━━━ STORED DATA
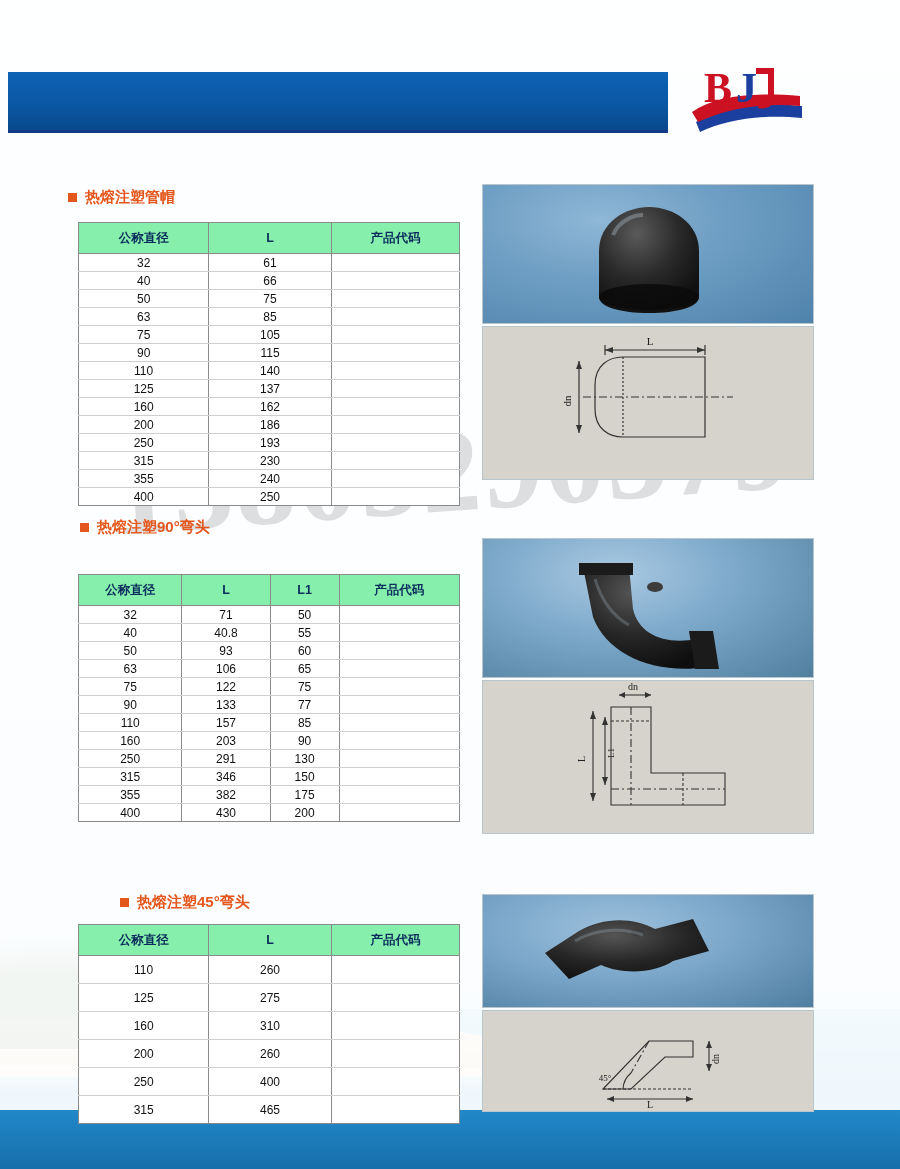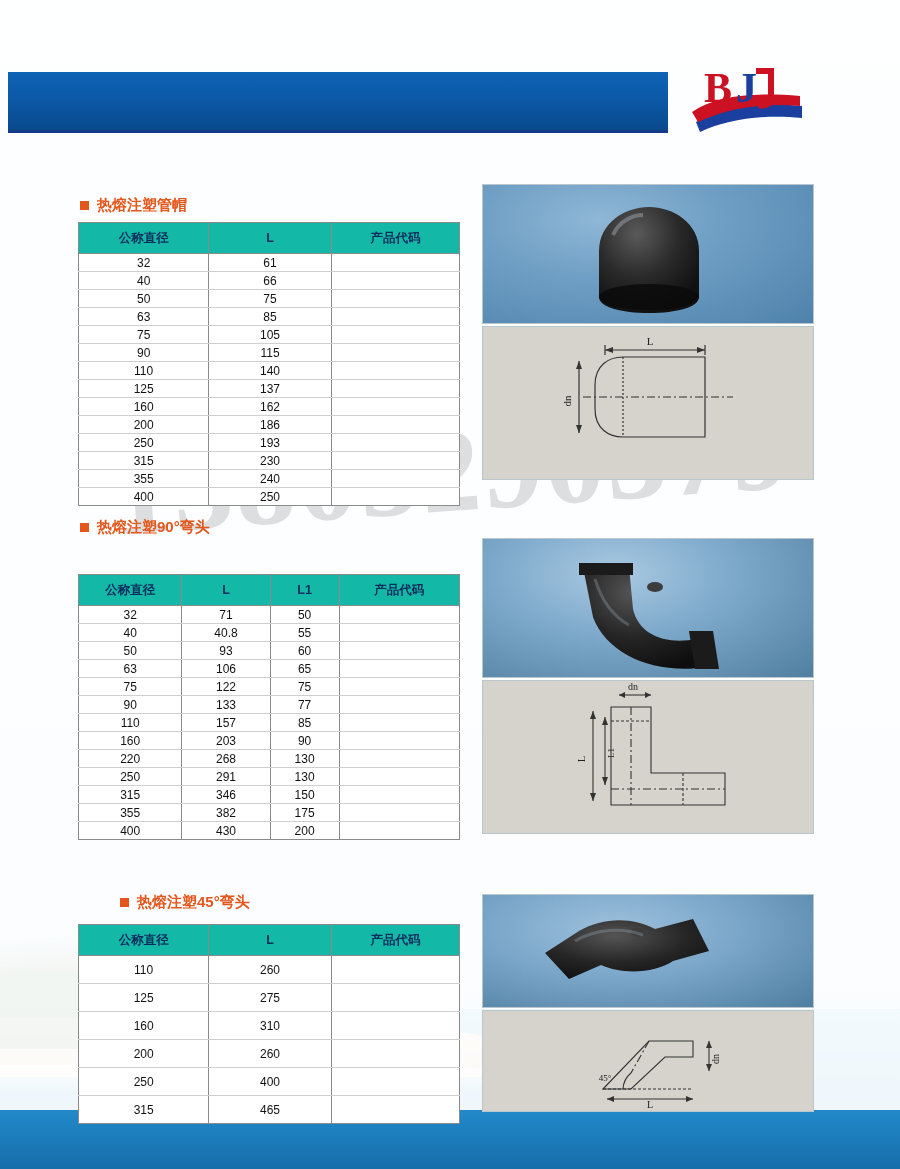--- a/index.html
+++ b/index.html
@@ -207,7 +207,7 @@
 
   <div class="watermark">13805290379</div>
 
-  <div class="section-title" style="left:80px; top:188px;margin-top:8px;">
+  <div class="section-title" style="left:68px; top:188px;">
     <span class="bullet"></span><span>热熔注塑管帽</span>
   </div>
 

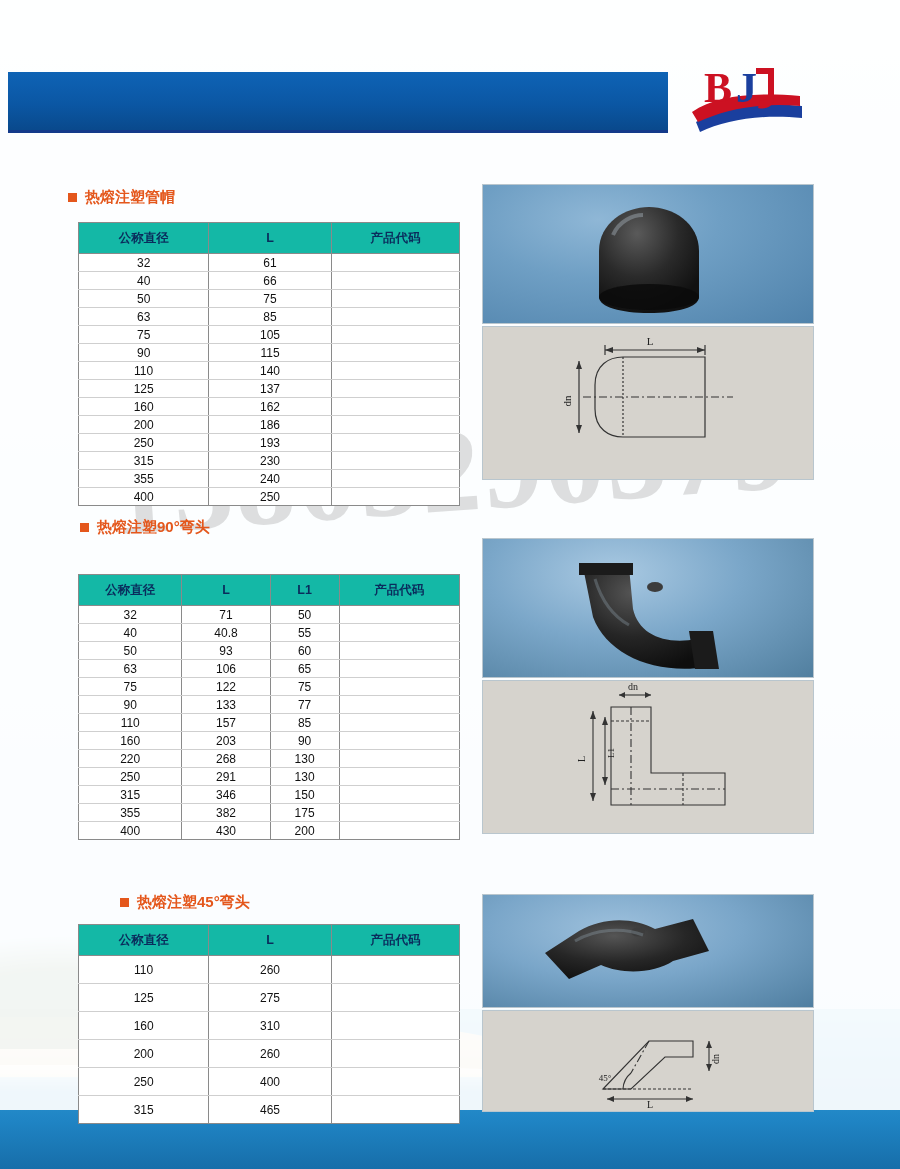--- a/index.html
+++ b/index.html
@@ -120,7 +120,7 @@
     border: 1px solid #8a8a8a;
   }
   table.spec th {
-    background: #14b8a6;
+    background: #86efac;
     border: 1px solid #8a8a8a;
     font-weight: bold;
     font-size: 12.5px;

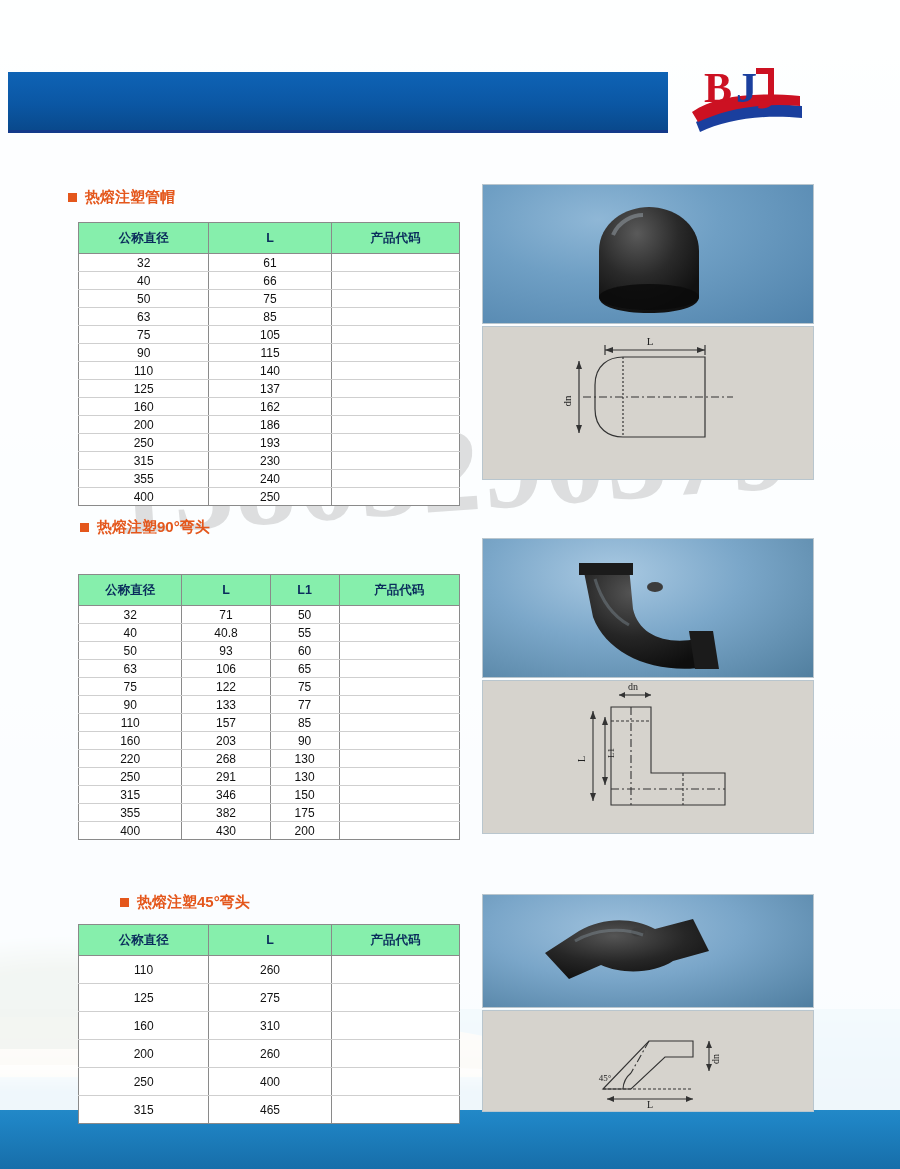--- a/index.html
+++ b/index.html
@@ -388,12 +388,6 @@
           <td>160</td>
           <td>203</td>
           <td>90</td>
-          <td></td>
-        </tr>
-      <tr>
-          <td>220</td>
-          <td>268</td>
-          <td>130</td>
           <td></td>
         </tr>
       <tr>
━━━━━━
ACTIVITY:
Repeat the lines above precisely and skip every picture.

SOLUTION TO THE PROBLEM:
--- a/index.html
+++ b/index.html
@@ -207,7 +207,7 @@
 
   <div class="watermark">13805290379</div>
 
-  <div class="section-title" style="left:80px; top:188px;margin-top:8px;">
+  <div class="section-title" style="left:68px; top:188px;">
     <span class="bullet"></span><span>热熔注塑管帽</span>
   </div>
 

--- a/index.html
+++ b/index.html
@@ -120,7 +120,7 @@
     border: 1px solid #8a8a8a;
   }
   table.spec th {
-    background: #14b8a6;
+    background: #86efac;
     border: 1px solid #8a8a8a;
     font-weight: bold;
     font-size: 12.5px;

--- a/index.html
+++ b/index.html
@@ -388,12 +388,6 @@
           <td>160</td>
           <td>203</td>
           <td>90</td>
-          <td></td>
-        </tr>
-      <tr>
-          <td>220</td>
-          <td>268</td>
-          <td>130</td>
           <td></td>
         </tr>
       <tr>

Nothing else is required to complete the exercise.